Priorities for Pediatric Patient Safety Research
For which topic were research priorities identified?
pediatric patient safety
In which location was the research priority setting conducted?
North America - USA
Why was it conducted at all?
Developing a research agenda that is focused on the priorities of key stakeholders may expedite implementation and dissemination. Research priorities for patient safety in pediatrics have not been studied. Children have different needs to ensure that their health care is safe (eg, weight-based medication dosing). There may be unique priorities for patient-safety research in pediatrics that differ from broader priorities.
What was the objective?
to identify the highest-priority patient-safety research topics among pediatric clinicians, health care leaders, and families
What was the outcome?
a ranking list of 24 research topics
How long did the research prioritization take?
July 2015 - December 2016
Which methods were used to identify research priorities?
How were the priorities for research identified exactly?

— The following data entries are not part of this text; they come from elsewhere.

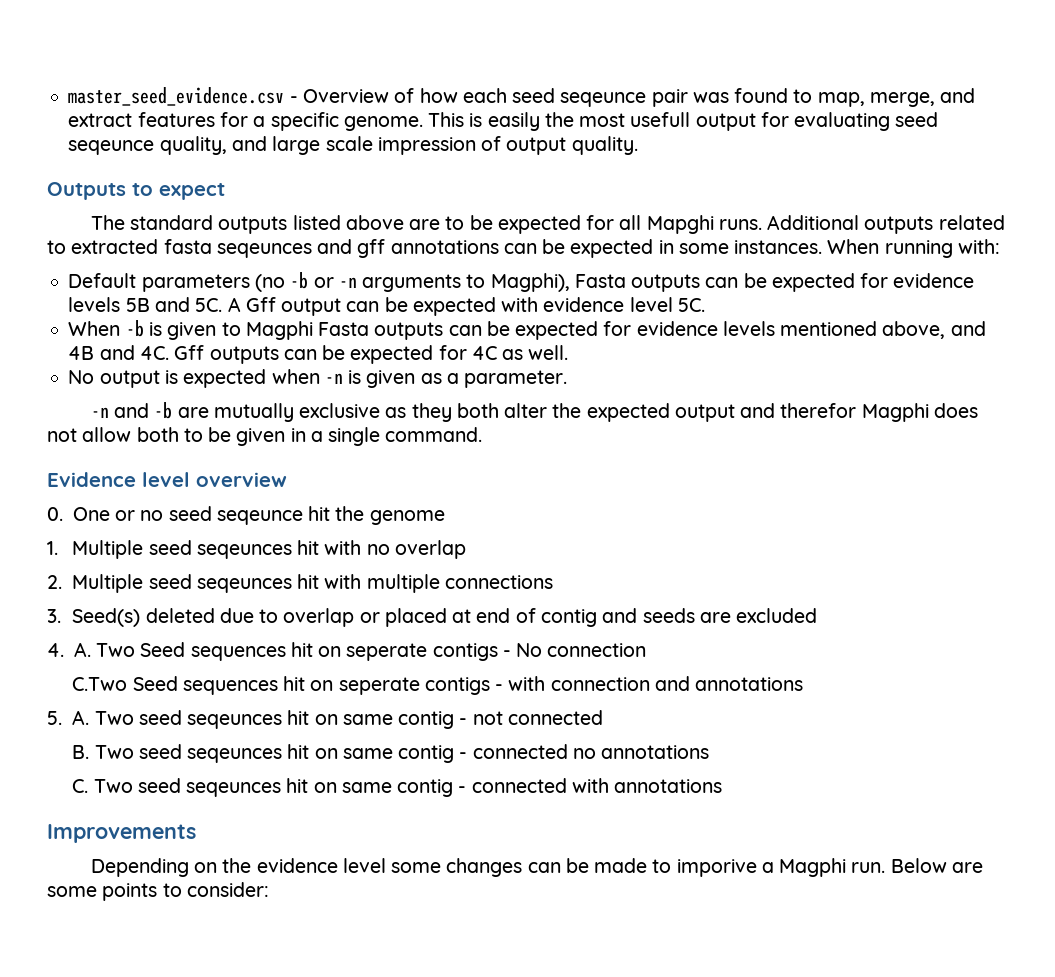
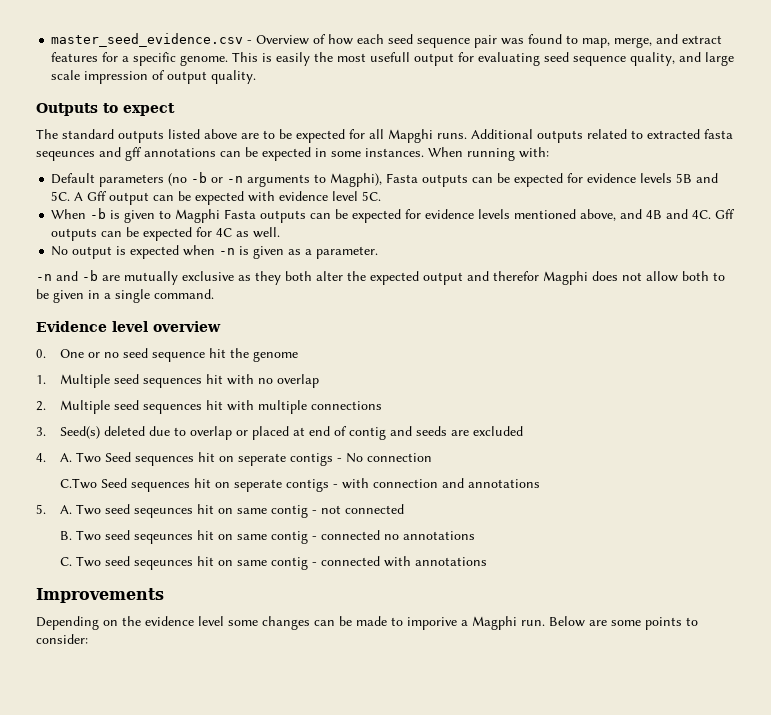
[560,92,647,107] seqeunce -> [417,38,471,48] sequence
[68,140,155,155] seqeunce -> [573,56,627,66] sequence
[216,510,303,525] seqeunce -> [152,352,206,362] sequence
[196,544,292,559] seqeunces -> [143,378,203,388] sequences
[196,578,292,593] seqeunces -> [143,404,203,414] sequences

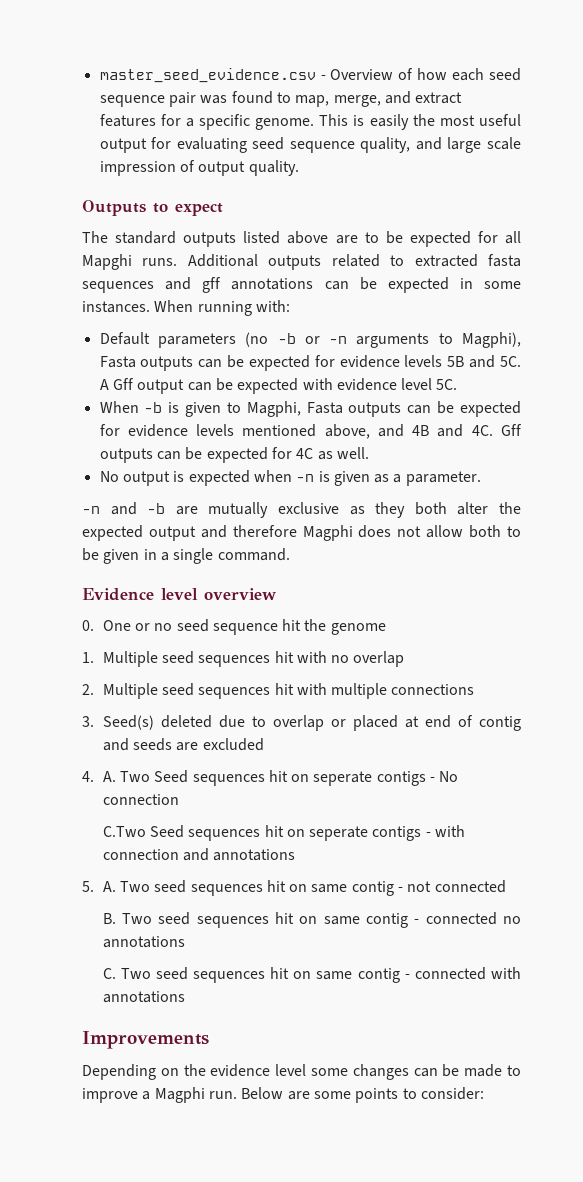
[370,52,411,62] usefull -> [478,114,521,126] useful
[36,151,95,161] seqeunces -> [82,281,154,293] sequences
[175,209,221,223] Magphi -> [246,401,301,417] Magphi,
[493,271,539,281] therefor -> [232,525,297,537] therefore
[134,508,194,518] seqeunces -> [190,884,263,896] sequences
[134,534,194,544] seqeunces -> [196,916,269,928] sequences
[134,560,194,570] seqeunces -> [192,971,265,983] sequences
[407,617,457,630] imporive -> [82,1088,138,1103] improve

Step 1: collecting research priorities: elicitation survey: experts were asked: "For children in the hospital, what is the most important and urgent learning opportunity for hospital staff regarding patient safety? What information do you think is needed to make healthcare safer for patients in the hospital?", additionally participants were asked: Are there any additional urgent learnings that you would like clinical staff to have in order to improve patient safety for children?, 167 research topics suggested. Step 2: data processing: research topic reviewed, grouping of identical topics resulting in 49 unique topics. Step 3: interim ranking: key stakeholder panel asked to rate each topic resulting in list of top 24 ranked items. Step 4: prioritization survey: participants were asked to rate each topic. Step 5: interviews: with 7 health system executives to highlight priority areas
Which stakeholders took part?
Pediatric clinicians, health care leaders, and families. Elicitation survey: 107 participants. Interim prioritization: 6 participants (the parent of a child with a chronic disease, a physician health system leader, a nurse leader and safety researcher, a physician safety researcher, a pharmacist patient-safety leader, and a quality improvement consultant). Prioritization survey: 74 participants. Interview: 7 health system executives.
How were stakeholders recruited?
The Children's Hospitals Solutions for Patient Safety Network (SPS) is a network of >130 children's hospitals, grounded in learning health system concepts, working together to eliminate harm due to health care. Using SPS e-mail listservs, invitations were sent out to site leads at each participating SPS hospital. To invite parents, 20 invitations were e-mailed using listservs that included parent advisory groups and parents. A snowball sampling was employed, asking participants (parents and SPS leaders) to forward the invitational e-mail and survey link to interested colleagues, friends, and parents. For the interviews, a purposive sample of pediatric health system leaders was selected to include both female and male nurse and physician leaders from throughout the country and larger and smaller health systems.
Were stakeholders actively involved or did they just participate?
Stakeholders were mere participants of the research prioritization process; they were not actively involved in the process.